+++ Data records +++

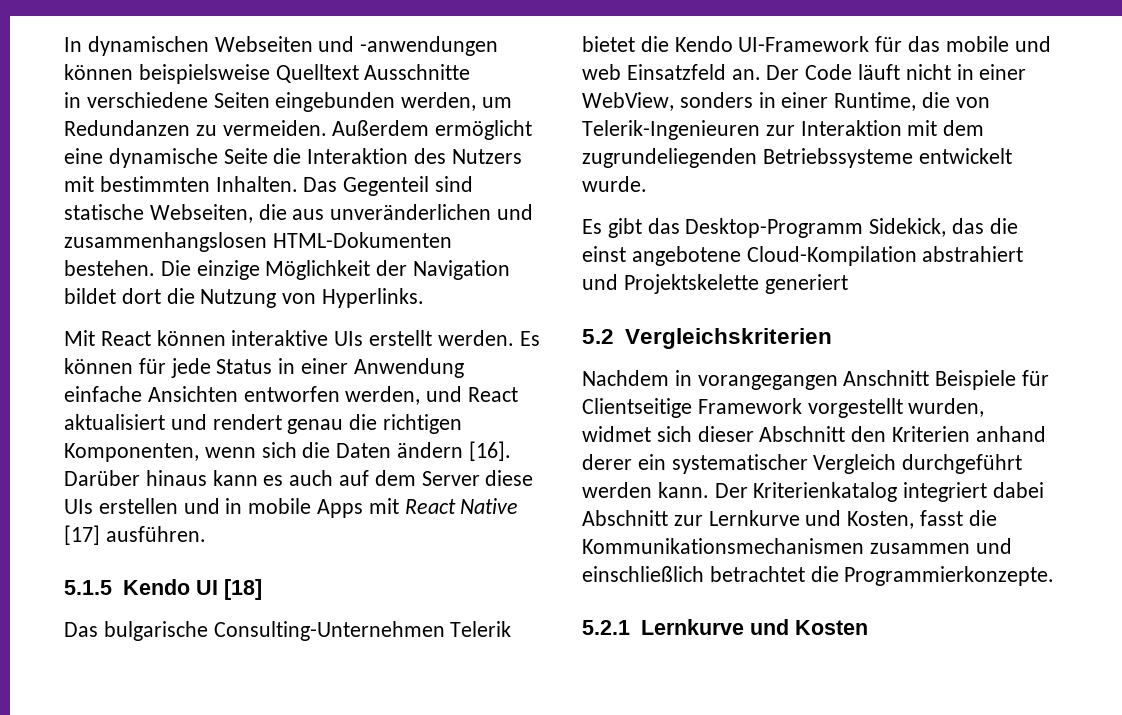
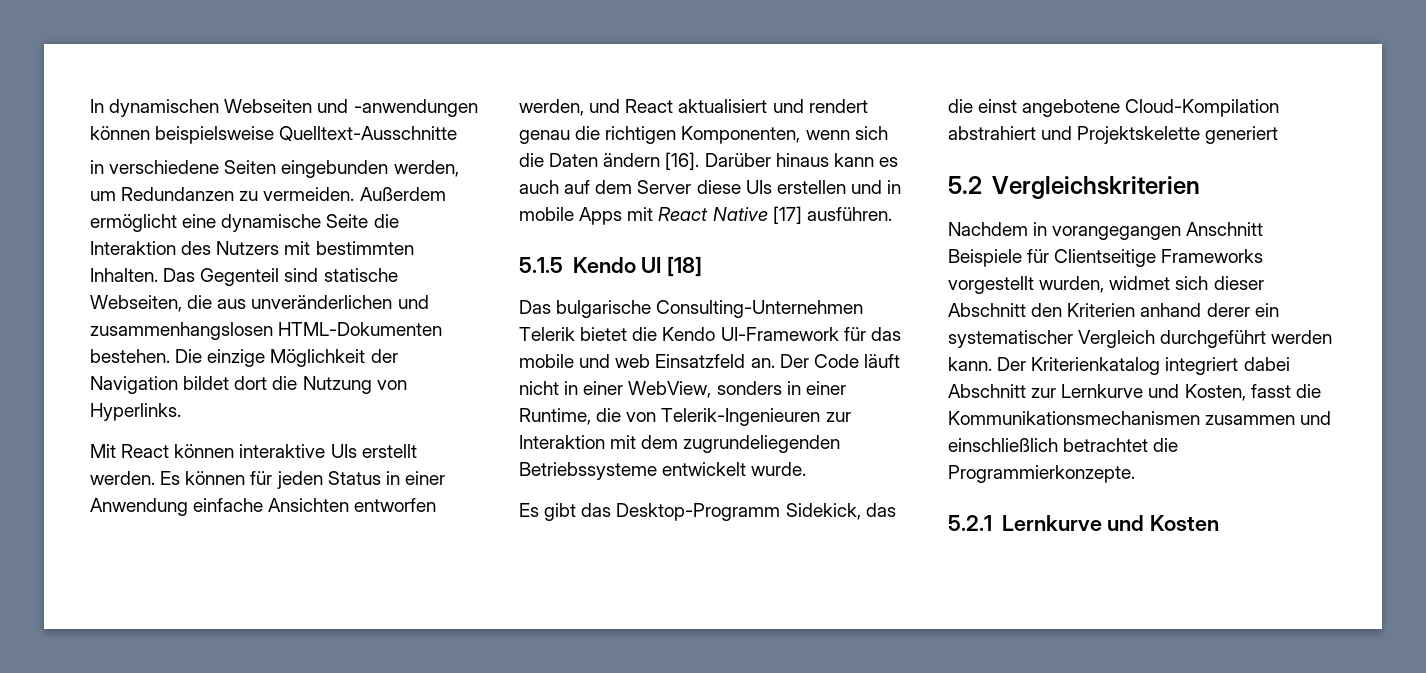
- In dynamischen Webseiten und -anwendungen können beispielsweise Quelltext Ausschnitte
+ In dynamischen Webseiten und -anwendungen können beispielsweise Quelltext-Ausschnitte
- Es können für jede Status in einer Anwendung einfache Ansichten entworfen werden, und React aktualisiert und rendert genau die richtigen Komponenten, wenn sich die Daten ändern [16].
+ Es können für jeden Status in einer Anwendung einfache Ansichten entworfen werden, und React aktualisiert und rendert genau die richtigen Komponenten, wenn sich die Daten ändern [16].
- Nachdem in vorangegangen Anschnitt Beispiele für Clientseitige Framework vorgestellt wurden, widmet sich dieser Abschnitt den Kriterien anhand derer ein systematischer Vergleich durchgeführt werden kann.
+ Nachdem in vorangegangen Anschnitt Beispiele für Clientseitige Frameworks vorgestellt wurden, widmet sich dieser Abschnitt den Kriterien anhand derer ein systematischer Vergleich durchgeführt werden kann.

+++
+++ Data records +++

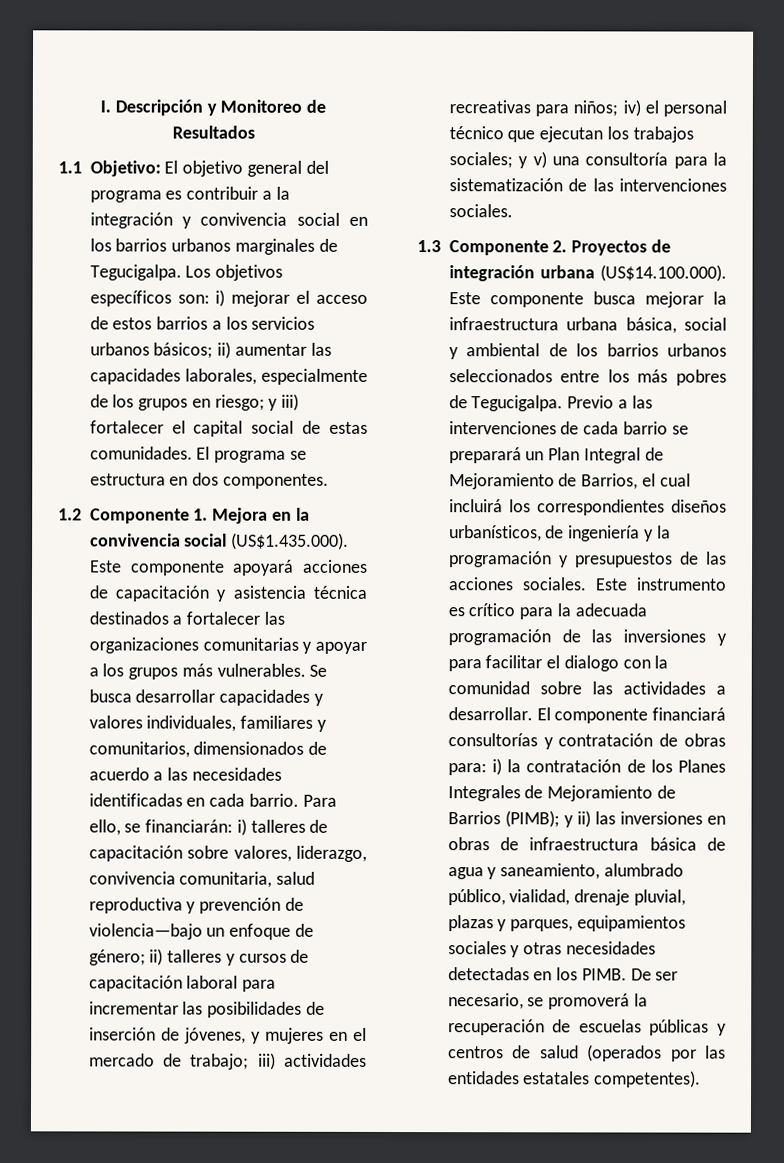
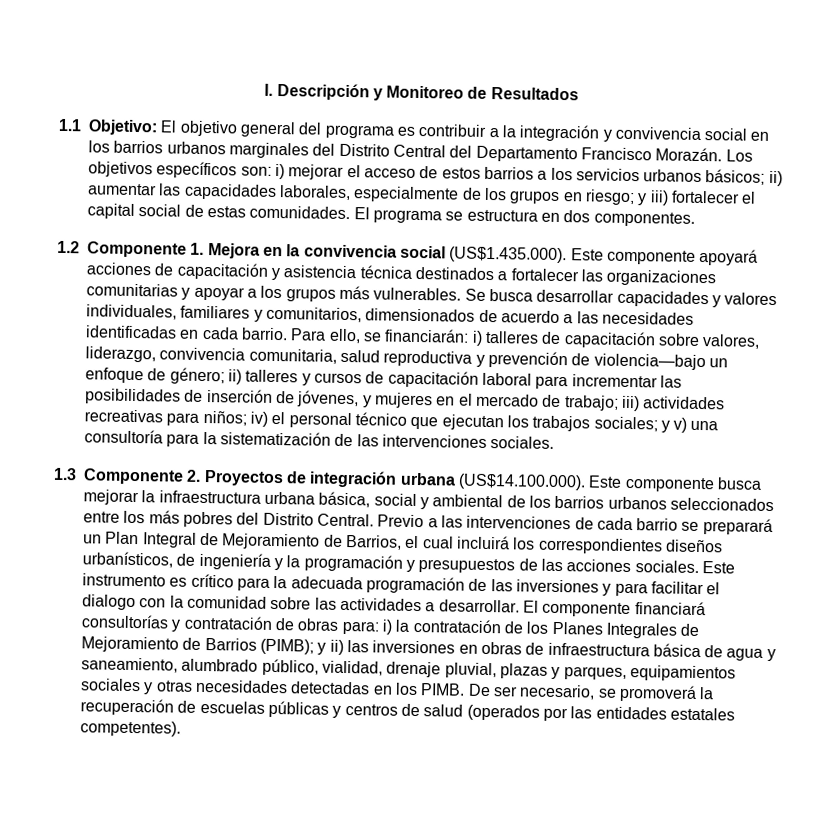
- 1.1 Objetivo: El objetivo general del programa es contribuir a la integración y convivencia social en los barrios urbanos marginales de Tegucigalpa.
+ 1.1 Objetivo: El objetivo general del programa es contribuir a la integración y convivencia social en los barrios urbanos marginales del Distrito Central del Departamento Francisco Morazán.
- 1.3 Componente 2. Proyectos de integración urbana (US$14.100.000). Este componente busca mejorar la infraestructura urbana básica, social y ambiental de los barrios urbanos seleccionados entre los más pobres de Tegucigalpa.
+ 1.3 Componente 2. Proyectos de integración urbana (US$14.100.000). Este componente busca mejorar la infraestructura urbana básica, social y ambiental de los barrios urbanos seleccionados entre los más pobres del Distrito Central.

+++

● Task to carry out
Copy out the range of lines above starting at the line with "Departamento Francisco Morazán." and ending at the line with "del Distrito Central.", exactly and including both.

● Output for this exercise
+ 1.1 Objetivo: El objetivo general del programa es contribuir a la integración y convivencia social en los barrios urbanos marginales del Distrito Central del Departamento Francisco Morazán.
- 1.3 Componente 2. Proyectos de integración urbana (US$14.100.000). Este componente busca mejorar la infraestructura urbana básica, social y ambiental de los barrios urbanos seleccionados entre los más pobres de Tegucigalpa.
+ 1.3 Componente 2. Proyectos de integración urbana (US$14.100.000). Este componente busca mejorar la infraestructura urbana básica, social y ambiental de los barrios urbanos seleccionados entre los más pobres del Distrito Central.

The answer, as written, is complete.